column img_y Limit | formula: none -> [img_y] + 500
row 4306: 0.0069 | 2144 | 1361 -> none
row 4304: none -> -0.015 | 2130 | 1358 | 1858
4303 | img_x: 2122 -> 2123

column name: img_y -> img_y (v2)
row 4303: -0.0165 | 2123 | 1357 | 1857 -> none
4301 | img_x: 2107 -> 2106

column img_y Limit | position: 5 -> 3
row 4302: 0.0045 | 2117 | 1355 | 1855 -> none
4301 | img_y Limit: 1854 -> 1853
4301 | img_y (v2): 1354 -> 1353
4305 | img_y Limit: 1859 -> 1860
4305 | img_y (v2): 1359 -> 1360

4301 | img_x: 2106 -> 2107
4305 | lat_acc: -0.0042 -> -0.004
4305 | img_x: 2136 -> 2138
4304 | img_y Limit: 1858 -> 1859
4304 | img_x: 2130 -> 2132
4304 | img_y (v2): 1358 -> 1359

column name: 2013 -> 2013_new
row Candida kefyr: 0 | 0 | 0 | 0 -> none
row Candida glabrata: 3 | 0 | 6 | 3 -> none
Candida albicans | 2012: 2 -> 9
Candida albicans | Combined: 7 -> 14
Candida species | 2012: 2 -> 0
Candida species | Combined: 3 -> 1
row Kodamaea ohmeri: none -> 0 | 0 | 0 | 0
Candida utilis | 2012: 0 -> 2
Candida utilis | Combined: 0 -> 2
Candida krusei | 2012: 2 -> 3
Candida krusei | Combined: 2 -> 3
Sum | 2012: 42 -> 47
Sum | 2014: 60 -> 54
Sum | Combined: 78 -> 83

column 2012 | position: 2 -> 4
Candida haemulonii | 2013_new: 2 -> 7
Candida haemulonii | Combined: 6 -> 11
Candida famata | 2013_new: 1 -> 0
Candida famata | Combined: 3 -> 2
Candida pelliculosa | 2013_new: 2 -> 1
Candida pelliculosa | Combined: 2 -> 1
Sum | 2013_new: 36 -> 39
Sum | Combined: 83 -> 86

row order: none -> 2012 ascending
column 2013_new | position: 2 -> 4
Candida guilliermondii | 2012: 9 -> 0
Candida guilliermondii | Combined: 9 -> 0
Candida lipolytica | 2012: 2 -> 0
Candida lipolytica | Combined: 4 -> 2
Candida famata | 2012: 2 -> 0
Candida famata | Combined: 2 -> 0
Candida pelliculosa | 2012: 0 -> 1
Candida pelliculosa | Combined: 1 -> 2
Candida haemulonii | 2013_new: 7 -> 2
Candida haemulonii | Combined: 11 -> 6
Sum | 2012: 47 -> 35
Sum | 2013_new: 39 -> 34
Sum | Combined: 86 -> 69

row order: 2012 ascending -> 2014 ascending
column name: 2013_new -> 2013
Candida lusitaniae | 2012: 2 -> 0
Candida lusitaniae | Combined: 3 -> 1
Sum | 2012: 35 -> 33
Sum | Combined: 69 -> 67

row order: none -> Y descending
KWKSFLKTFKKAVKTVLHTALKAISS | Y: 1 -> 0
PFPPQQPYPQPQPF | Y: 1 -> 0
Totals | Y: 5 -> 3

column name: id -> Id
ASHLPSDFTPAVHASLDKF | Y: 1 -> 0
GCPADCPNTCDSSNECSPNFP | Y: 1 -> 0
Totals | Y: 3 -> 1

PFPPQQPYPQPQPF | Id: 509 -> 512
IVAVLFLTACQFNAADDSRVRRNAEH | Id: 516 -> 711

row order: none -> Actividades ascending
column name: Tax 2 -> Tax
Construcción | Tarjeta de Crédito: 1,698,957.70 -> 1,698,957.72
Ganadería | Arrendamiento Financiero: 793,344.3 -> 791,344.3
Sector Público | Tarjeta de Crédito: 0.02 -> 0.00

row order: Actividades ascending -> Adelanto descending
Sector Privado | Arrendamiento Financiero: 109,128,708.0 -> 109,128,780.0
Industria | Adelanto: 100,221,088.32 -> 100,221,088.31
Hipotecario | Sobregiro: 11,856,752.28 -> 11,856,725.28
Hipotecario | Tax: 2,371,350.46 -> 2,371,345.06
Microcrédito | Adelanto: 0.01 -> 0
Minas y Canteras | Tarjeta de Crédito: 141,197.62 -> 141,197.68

____________

• **Goal of the exercise**
Every line from the line containing "Candida lipolytica | 2012: 2 -> 0" through the line containing "Sum | Combined: 69 -> 67" in the records above must be retyped exactly. Leave out the rest.

• **Response area**
Candida lipolytica | 2012: 2 -> 0
Candida lipolytica | Combined: 4 -> 2
Candida famata | 2012: 2 -> 0
Candida famata | Combined: 2 -> 0
Candida pelliculosa | 2012: 0 -> 1
Candida pelliculosa | Combined: 1 -> 2
Candida haemulonii | 2013_new: 7 -> 2
Candida haemulonii | Combined: 11 -> 6
Sum | 2012: 47 -> 35
Sum | 2013_new: 39 -> 34
Sum | Combined: 86 -> 69

row order: 2012 ascending -> 2014 ascending
column name: 2013_new -> 2013
Candida lusitaniae | 2012: 2 -> 0
Candida lusitaniae | Combined: 3 -> 1
Sum | 2012: 35 -> 33
Sum | Combined: 69 -> 67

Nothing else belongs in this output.